DIRECTIONS → Will you output the entries below exactly, skipping every image they contain?

Modification records:
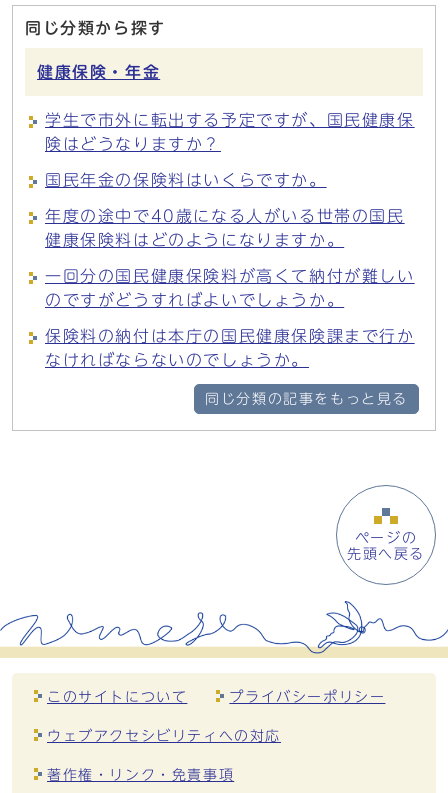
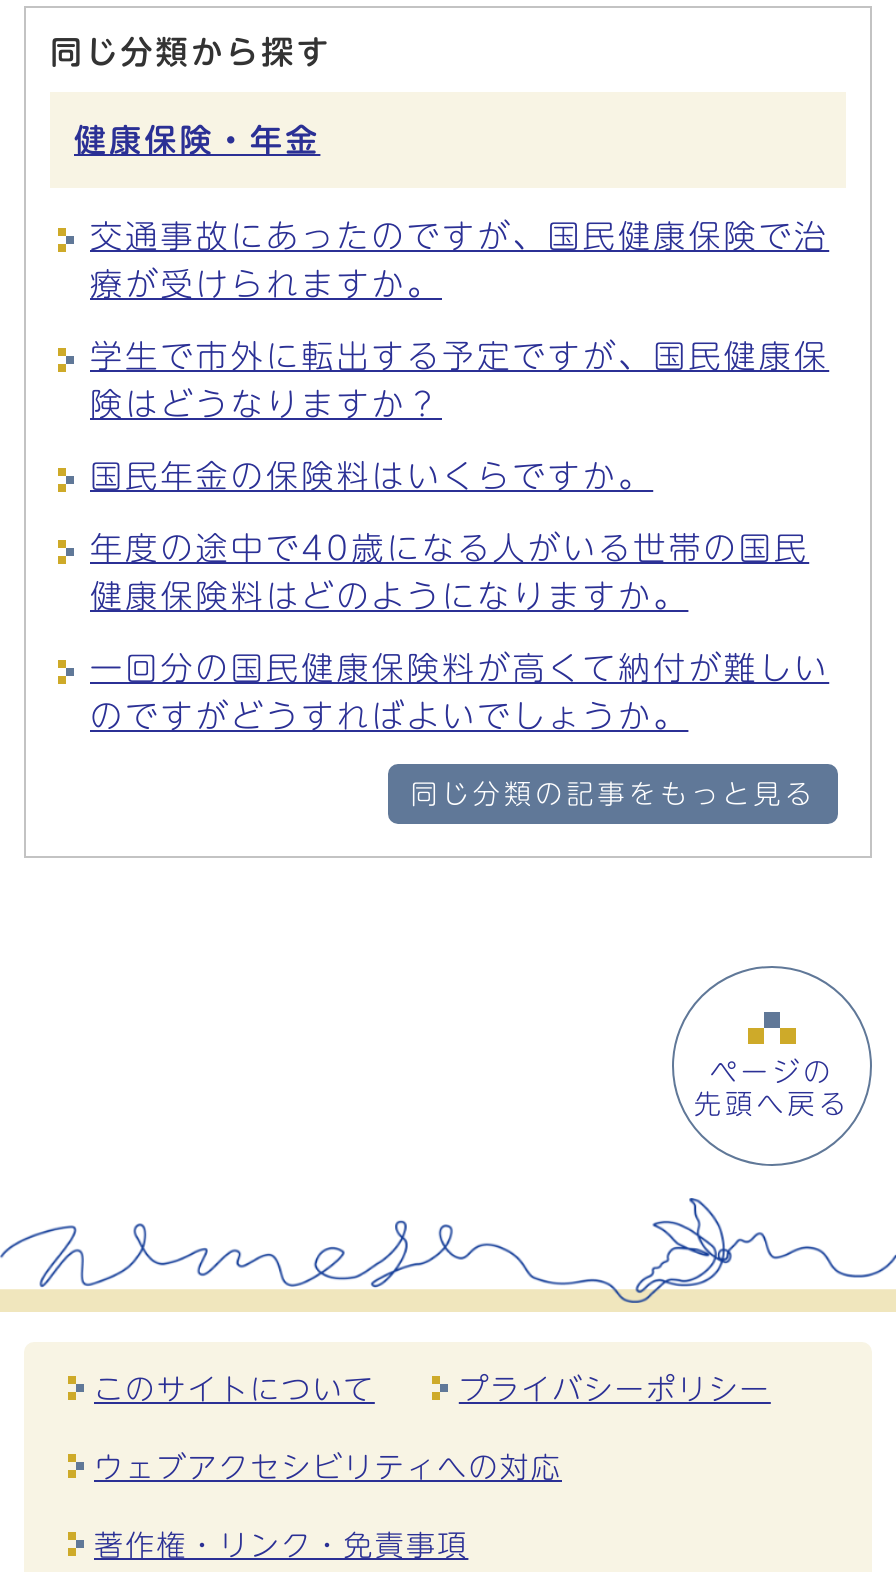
+ 交通事故にあったのですが、国民健康保険で治
+ 療が受けられますか。

moved down: 学生で市外に転出する予定ですが、国民健康保 | 険はどうなりますか？ | 国民年金の保険料はいくらですか。 | 年度の途中で40歳になる人がいる世帯の国民 | 健康保険料はどのようになりますか。 | 一回分の国民健康保険料が高くて納付が難しい | のですがどうすればよいでしょうか。

- 保険料の納付は本庁の国民健康保険課まで行か
- なければならないのでしょうか。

THE ANSWER →
+ 交通事故にあったのですが、国民健康保険で治
+ 療が受けられますか。

moved down: 学生で市外に転出する予定ですが、国民健康保 | 険はどうなりますか？ | 国民年金の保険料はいくらですか。 | 年度の途中で40歳になる人がいる世帯の国民 | 健康保険料はどのようになりますか。 | 一回分の国民健康保険料が高くて納付が難しい | のですがどうすればよいでしょうか。

- 保険料の納付は本庁の国民健康保険課まで行か
- なければならないのでしょうか。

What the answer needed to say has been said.